> _Task instructions_
Among the records below, find the lines that contain "image" and copy each of them.

Data extracted from a collection:
================================

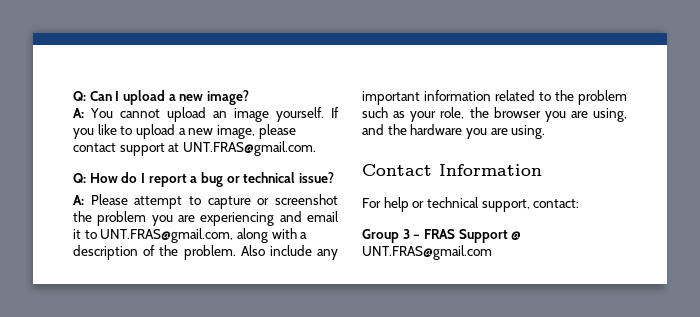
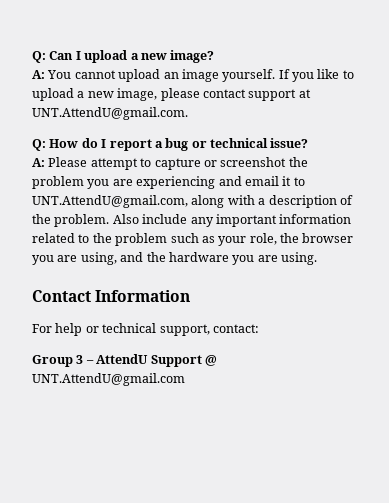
- If you like to upload a new image, please contact support at UNT.FRAS@gmail.com.
+ If you like to upload a new image, please contact support at UNT.AttendU@gmail.com.
- A: Please attempt to capture or screenshot the problem you are experiencing and email it to UNT.FRAS@gmail.com, along with a description of the problem.
+ A: Please attempt to capture or screenshot the problem you are experiencing and email it to UNT.AttendU@gmail.com, along with a description of the problem.
- Group 3 – FRAS Support @ UNT.FRAS@gmail.com
+ Group 3 – AttendU Support @ UNT.AttendU@gmail.com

================================

> _Written response_
- If you like to upload a new image, please contact support at UNT.FRAS@gmail.com.
+ If you like to upload a new image, please contact support at UNT.AttendU@gmail.com.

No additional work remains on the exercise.